THUR, 23 JUNE, 2022-theGBJournal| Fitch Ratings has affirmed Ecobank Nigeria Limited’s (ENG) Long-Term Issuer Default Rating (IDR) at ‘B-‘ with a Stable Outlook. Fitch has also affirmed ENG’s Viability Rating (VR) at ‘b-‘ and National Long-Term Rating at ‘BBB(nga)’.
Fitch says ENG’s IDRs are driven by its standalone creditworthiness, as expressed by its VR. The VR reflects the concentration of its operations within Nigeria’s challenging operating environment, high credit concentrations, asset-quality weaknesses, modest profitability and weak capitalisation in the context of these risks. It also reflects a sizeable franchise and a healthy funding and liquidity profile.
‘’ENG’s National Long-Term Rating of ‘BBB(nga)’ is constrained by the bank’s high credit concentrations, asset-quality weaknesses, modest profitability and weak capitalisation in the context of these risks.’’

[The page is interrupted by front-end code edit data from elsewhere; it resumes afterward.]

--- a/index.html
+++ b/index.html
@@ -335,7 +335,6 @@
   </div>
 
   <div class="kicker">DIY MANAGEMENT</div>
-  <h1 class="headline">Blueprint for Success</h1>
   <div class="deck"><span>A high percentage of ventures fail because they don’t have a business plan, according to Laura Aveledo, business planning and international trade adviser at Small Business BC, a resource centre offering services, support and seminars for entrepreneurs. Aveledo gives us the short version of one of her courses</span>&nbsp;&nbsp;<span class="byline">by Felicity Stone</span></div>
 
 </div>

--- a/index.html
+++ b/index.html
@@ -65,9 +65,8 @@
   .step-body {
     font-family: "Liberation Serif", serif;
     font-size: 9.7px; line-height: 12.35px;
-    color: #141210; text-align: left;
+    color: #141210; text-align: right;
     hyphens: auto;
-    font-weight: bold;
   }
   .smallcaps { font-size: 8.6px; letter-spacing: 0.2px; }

Fitch notes that ENG has moderate market shares of Nigeria’s banking sector assets (3.9% at end-2021). ‘’However, its franchise benefits from being a subsidiary of Ecobank Transnational Incorporated (ETI; B-/Stable), a large pan-African banking group with operations spanning 33 countries across Sub-Saharan Africa (SSA).’’

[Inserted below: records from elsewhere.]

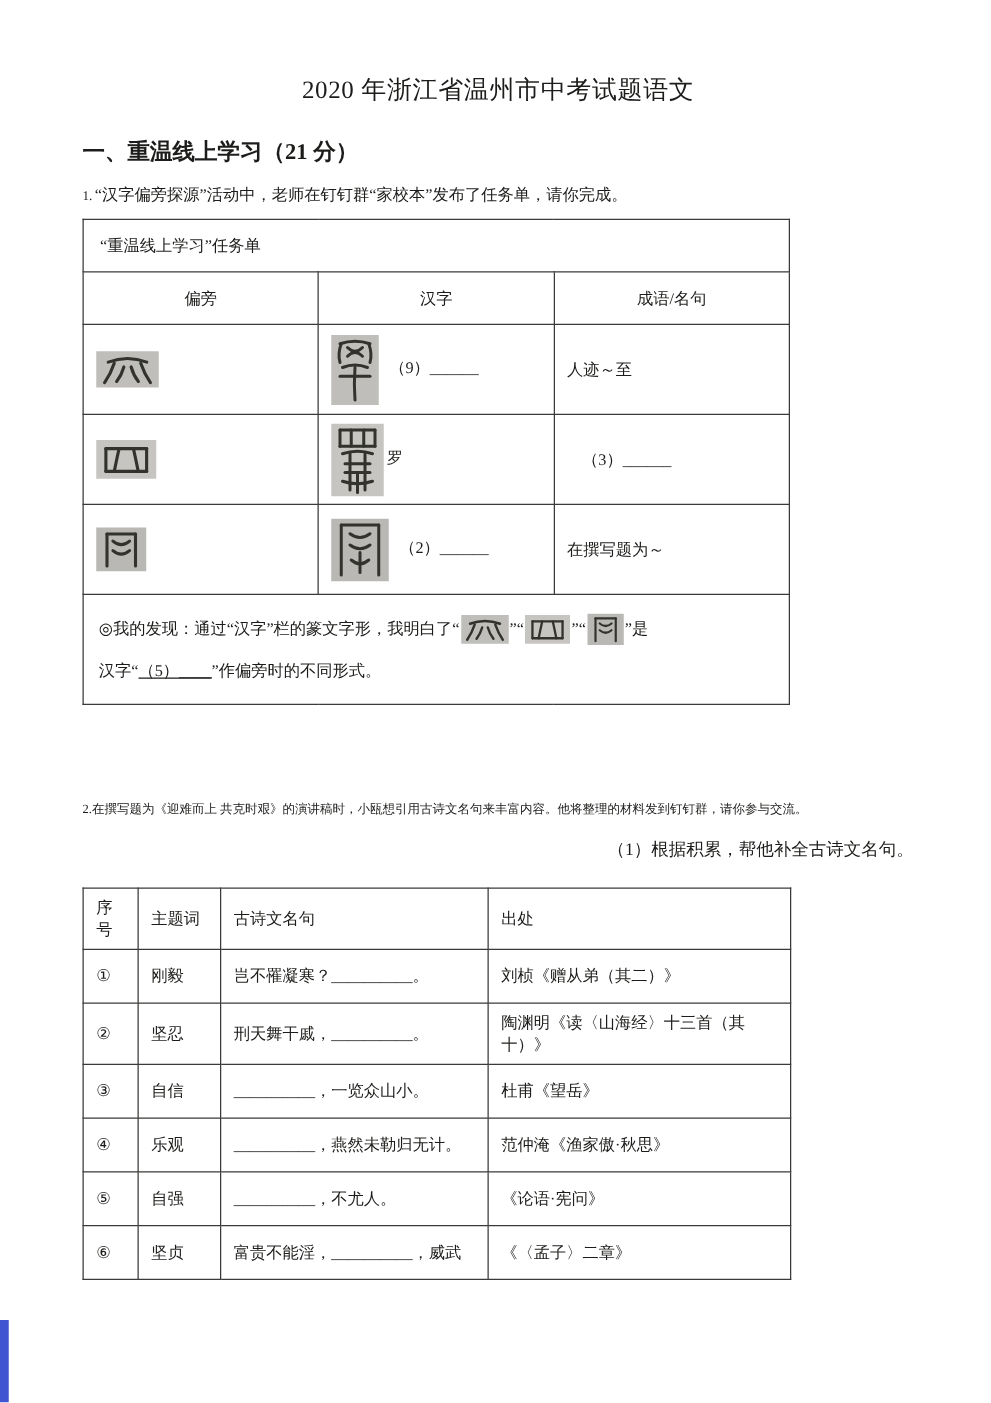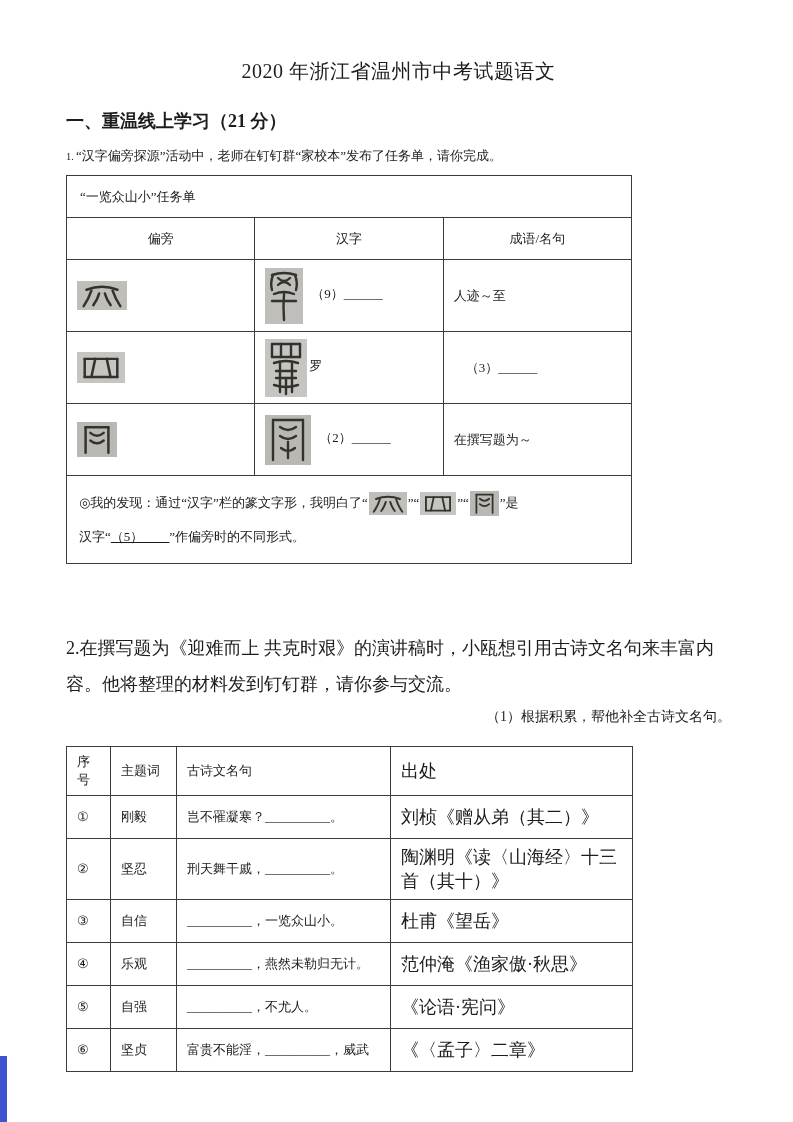--- a/index.html
+++ b/index.html
@@ -129,7 +129,7 @@
   <table class="t1">
     <tbody>
         <tr class="cap-row">
-      <td colspan="3">“一览众山小”任务单</td>
+      <td colspan="3">“重温线上学习”任务单</td>
     </tr>
     <tr class="hdr-row">
       <td class="c1">偏旁</td>

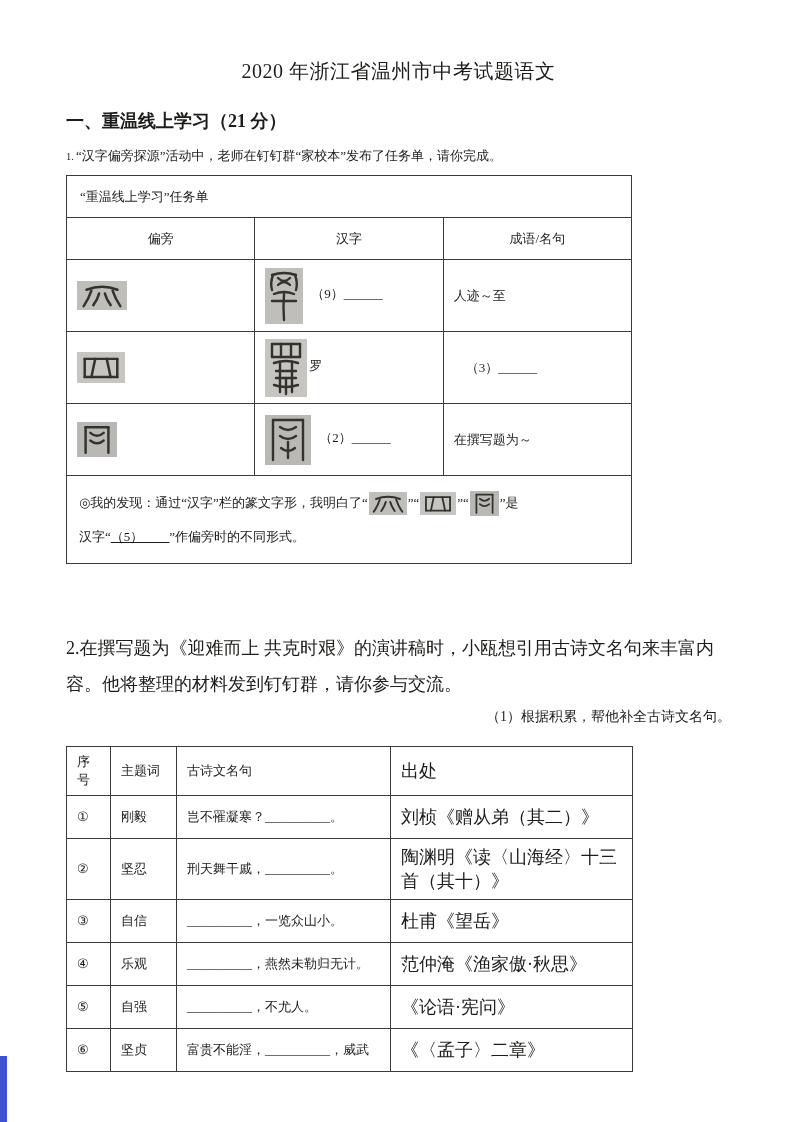--- a/index.html
+++ b/index.html
@@ -41,7 +41,7 @@
   .disc-row .seal-box { margin:0 1px; }
   .blank-4 { text-decoration:underline; }
 
-  .q2-para { margin-top:66px; font-size:18px; line-height:36px; width:661px; }
+  .q2-para { margin-top:66px; font-size:10px; line-height:36px; width:661px; }
   .sub-q { font-size:14px; padding-left:4px; line-height:30px;text-align:right; }
 
   .t2 { margin-top:14px; }

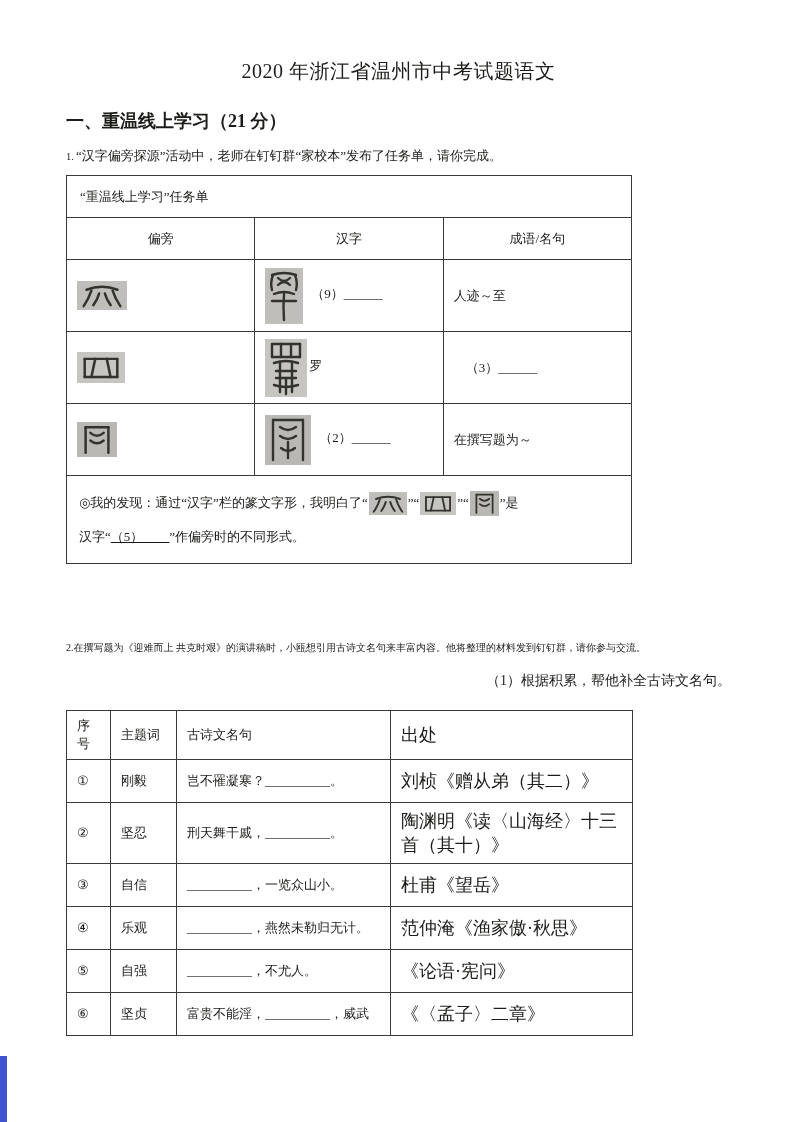--- a/index.html
+++ b/index.html
@@ -49,7 +49,7 @@
   .t2 .c1 { width:44px; }
   .t2 .c2 { width:66px; }
   .t2 .c3 { width:214px; }
-  .t2 .c4 { width:242px; font-size:18px; padding-right:4px; }
+  .t2 .c4 { width:242px; font-size:13px; padding-right:4px; }
 
   .scroll-fragment { position:absolute; left:0; bottom:0; width:7px; height:66px; background:#4053d0; }
   .symlib { position:absolute; width:0; height:0; overflow:hidden; }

ENG’s impaired loans (Stage 3 loans under IFRS 9) ratio of 16% at end-2021 was higher than at peers but has improved in recent years and is expected to decline further in the short term. Stage 2 loans (24% of gross loans at end-2021) remain high but are not expected to become impaired.
In its assessment, Fitch says ENG has the weakest profitability of all Nigerian commercial banks covered by Fitch. Weak profitability is influenced by a narrow net interest margin (NIM) and high loan impairment charges (LICs) that have accompanied asset-quality issues in recent years. Fitch expects profitability to improve with rising interest rates and lower LICs that accompany receding asset-quality pressures.
ENG’s FCC ratio declined to 17.9% at end-2021 from 20.2% at end-2020, due to large other comprehensive income (OCI) losses on government securities. ENG’s total capital adequacy ratio (CAR; 11.5% at end-2021) declined by 10% in 2021, primarily as a result of ENG being required to book large prudential provisions against restructured and impaired loans. Capitalisation is modest in the context of high credit concentration and market risks.
Improving Deposit Structure: Reliance on term-deposit funding (38% of customer deposits at end-2021) is material but has decreased in recent years and is expected to decrease further. Deposit concentration is moderate. Liquidity coverage is healthy in both local currency and FC. ENG’s funding and liquidity profile benefits from ordinary FC liquidity support from ETI.